Image at the top by Fanny Bissa, reproduced by kind permission.

9 Responses to “Tools for thinking: Introduction”

  1. David Hendy

    A fascinating post, written with your usual generosity and insight – thank you! The ‘tools for thinking’ approach is very fruitful. I’ve been starting to write recently about various old media, I.e. radio, cinema, television – as being ‘machines for thinking’. I suppose I use the machine word as a way of raising the notion if one thing that is neither fully autonomous nor fully under human control, and so therefore getting into a fascinating debate about agency. Anyway, I look forward to more posts – and congratulations on your new site. D.

    Reply
    • David Gauntlett

      Hi David H!,

      Many thanks for the nice comment. I like the ‘machines for thinking’ idea … would love to hear more about that. (I wonder why it’s ‘old media’?).

      Best wishes, David G

      Reply
  2. Helene Galdin-O'Shea

    Hi David,

    Delighted to see you have a new site although I’ll keep visiting Theory.org.uk too!

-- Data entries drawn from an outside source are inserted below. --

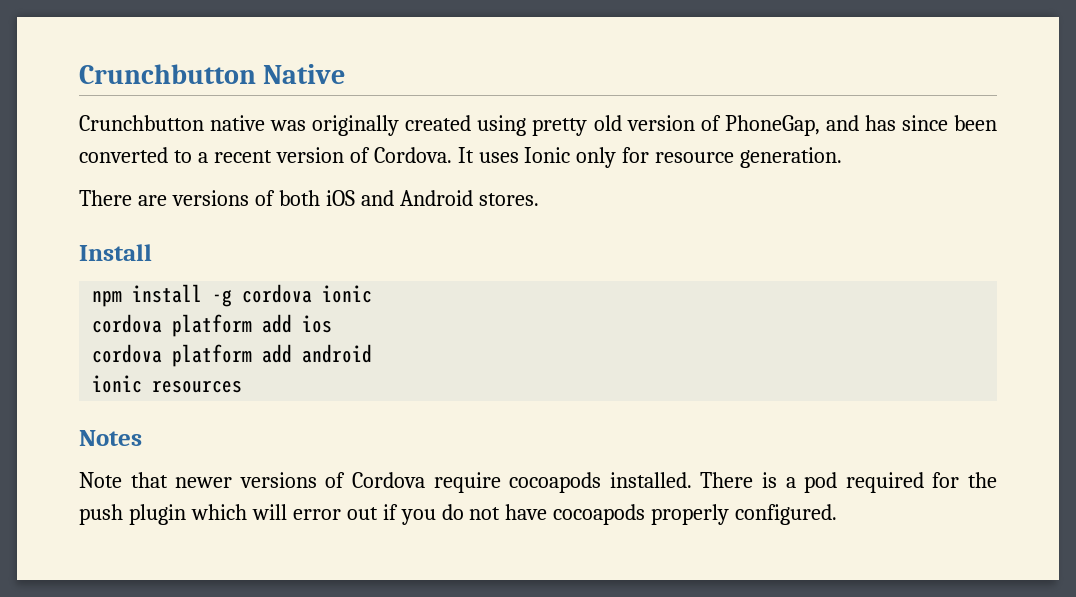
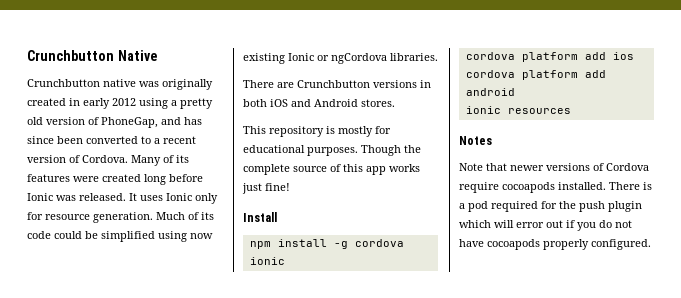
- Crunchbutton native was originally created using pretty old version of PhoneGap, and has since been converted to a recent version of Cordova.
+ Crunchbutton native was originally created in early 2012 using a pretty old version of PhoneGap, and has since been converted to a recent version of Cordova.
+ Many of its features were created long before Ionic was released.
+ Much of its code could be simplified using now existing Ionic or ngCordova libraries.
- There are versions of both iOS and Android stores.
+ There are Crunchbutton versions in both iOS and Android stores.
+ This repository is mostly for educational purposes. Though the complete source of this app works just fine!

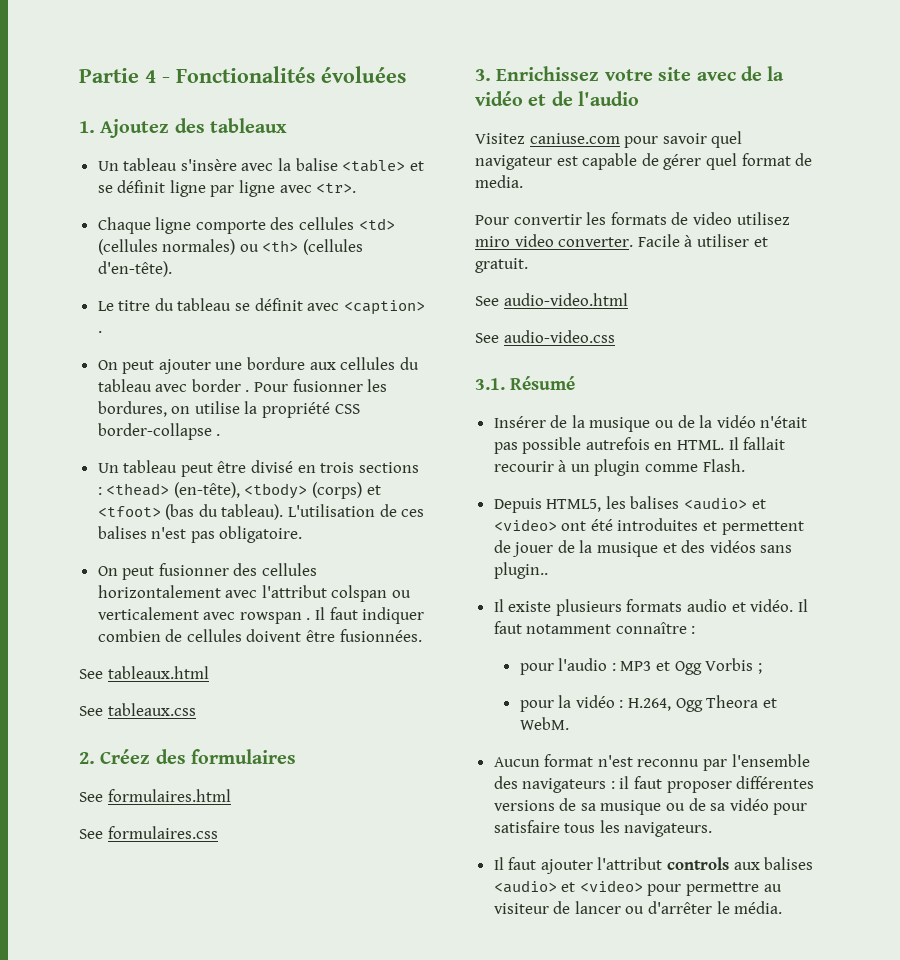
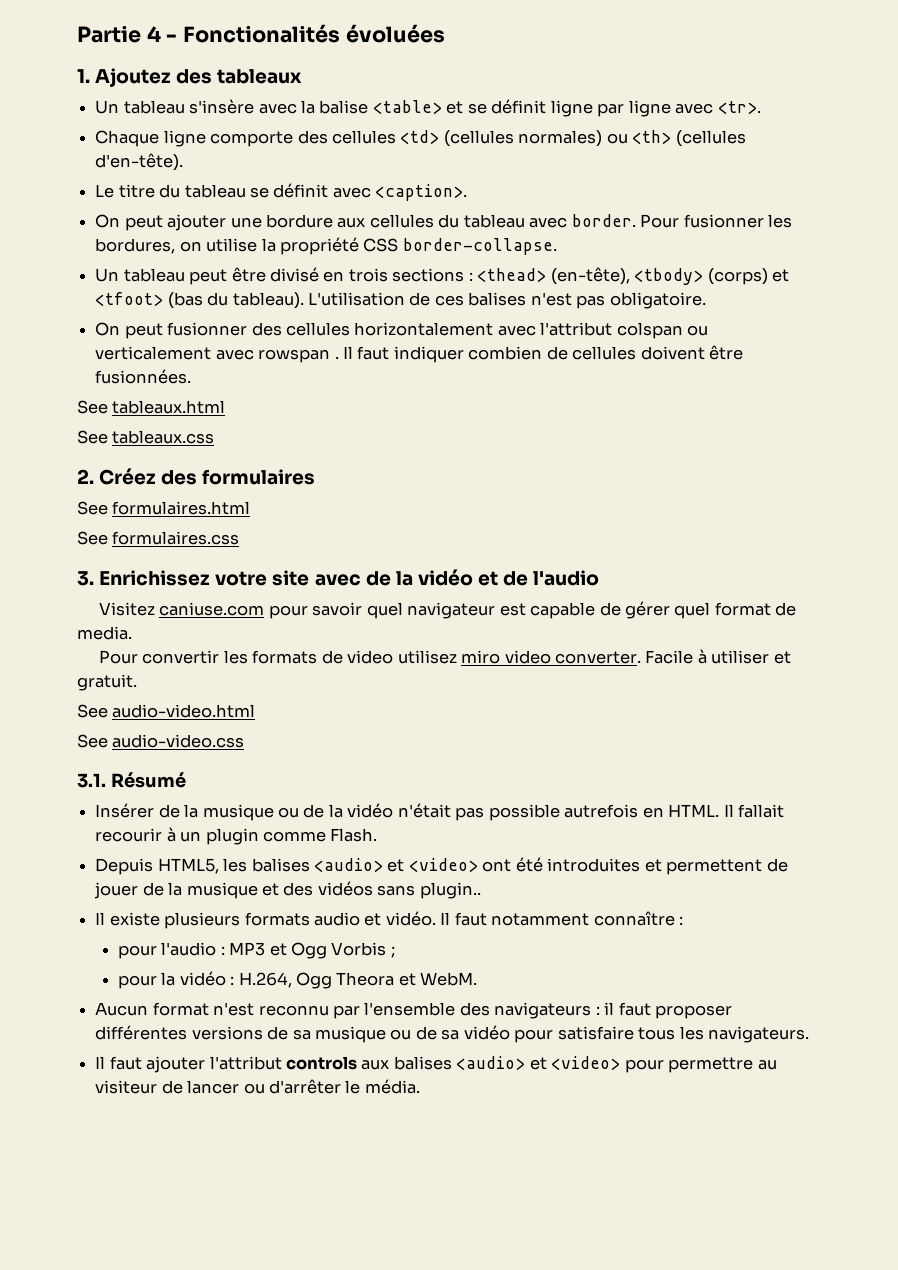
- Le titre du tableau se définit avec <caption> .
+ Le titre du tableau se définit avec <caption>.
- On peut ajouter une bordure aux cellules du tableau avec border .
+ On peut ajouter une bordure aux cellules du tableau avec border.
- Pour fusionner les bordures, on utilise la propriété CSS border-collapse .
+ Pour fusionner les bordures, on utilise la propriété CSS border-collapse.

    I just wanted to say that you should read a little more about De Bono’s Thinking Hats and how his ideas have been ‘debunked’. A good starting point is the new book by Tom Bennett, Teacher Proof. I think you’ll find it interesting!
    http://behaviourguru.blogspot.co.uk/2013/06/teacher-proof-why-educational-research.html

    Thank you again for talking to our Park High students last term. Good luck with the new site.

    Reply
    • David Gauntlett

      Hi Helene,

      Yes, I suspected de Bono of being a bit phoney, as I hinted above. On the other hand it seemed unfair to be rude about something I’ve not looked at very closely … and his basic approach, that you can have tools for thinking, mental techniques to help you get your head round things, seemed perfectly good, even if it’s based on rather pseudo-scientific claims when you look at the detail. (In which case, he’d simply be better off with the pseudo-scientific claims!).

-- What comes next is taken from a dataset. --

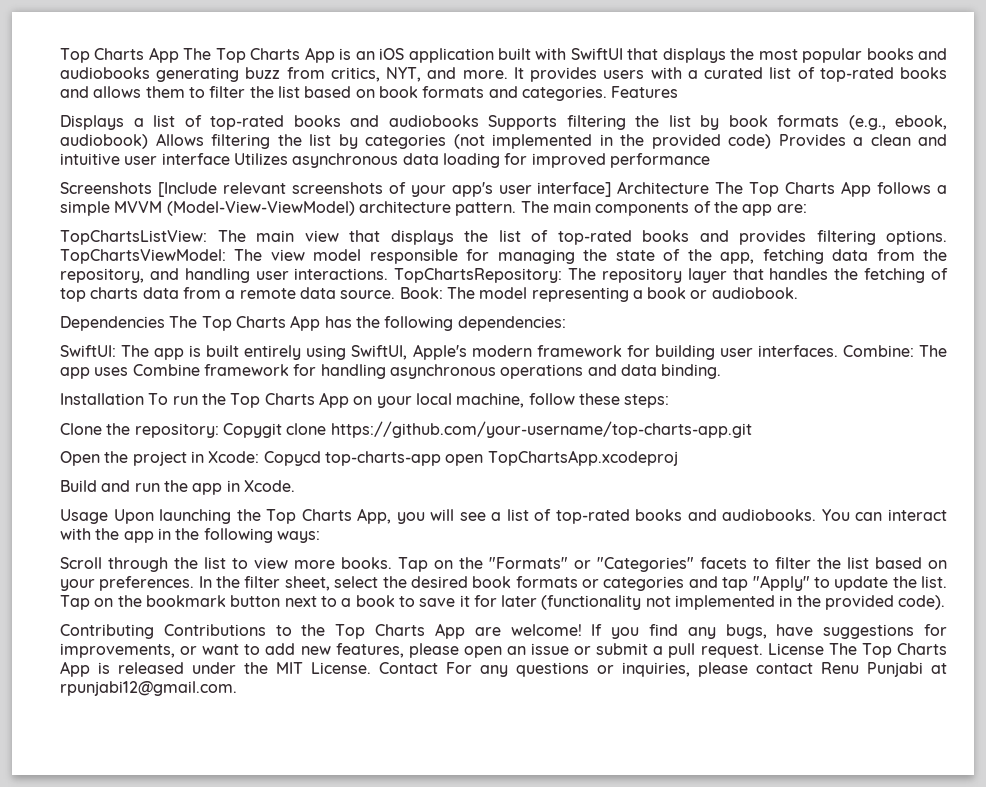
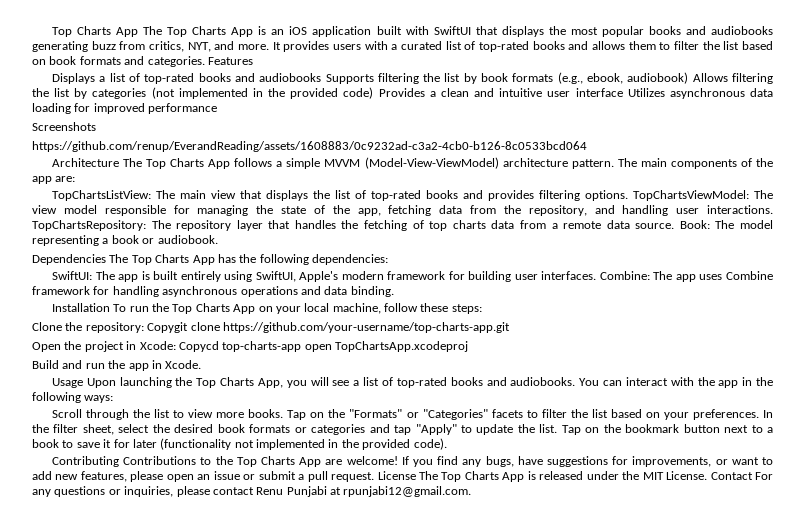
- Screenshots [Include relevant screenshots of your app's user interface] Architecture The Top Charts App follows a simple MVVM (Model-View-ViewModel) architecture pattern.
+ Screenshots
+ https://github.com/renup/EverandReading/assets/1608883/0c9232ad-c3a2-4cb0-b126-8c0533bcd064
+ Architecture The Top Charts App follows a simple MVVM (Model-View-ViewModel) architecture pattern.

      Many thanks for the comment. Best wishes, D

      Reply
  3. Carianne Buurmeijer

    Thanks for that! Speaking of the senses, does inspiring music/muse/powernap count as tool for thinking? Or perhaps, are they just placebos?

    Reply
    • David Gauntlett

      Hi Carianne,

      Well, I’m talking about actual tools that you can use to work on particular ideas … I mean the tools actually relate to the ideas. Whereas things like music or a powernap might be helpful for thought in a general way but they are not (probably?!) about working on the actual ideas. If you know what I mean. But no I don’t think it’s a placebo effect either.

      Best wishes, David

      Reply
  4. Carianne Buurmeijer

    It was meant in a more general way indeed, however… For a college assignment, I once used the ‘Carnaval des animaux’ by St. Saens to make a toolbox which explained creative thinking methods, each animal representing a thinking method. Not at all a scientifical approach, but who knows, musical psychologists might have such tools.

    Reply
  5. Mary Kay Culpepper

    Thanks for writing about this topic, David; I study creativity and often think about tools that can engender it. Most of the physical tools I encounter in my research about sketching as a means to solve problems involve paper and pencil or keyboard and monitor.

    What’s so captivating about The Circles is that unlike paper, they are infinitely reusable; unlike a computer, they capture the immediacy of moving a thought from the brain to a sketch on the chalkboard. While they were designed for children, I would use The Circles for sketch-based storyboarding–beginning with the problem, ending with the desired result, and working my way to a solution from both ends.

    Like Fanny’s other tools, The Circles are novel and useful, which is a generally accepted definition of a creative product. Plus, they’re handsome, and as the design theorists say in unguarded moments, pretty never hurts.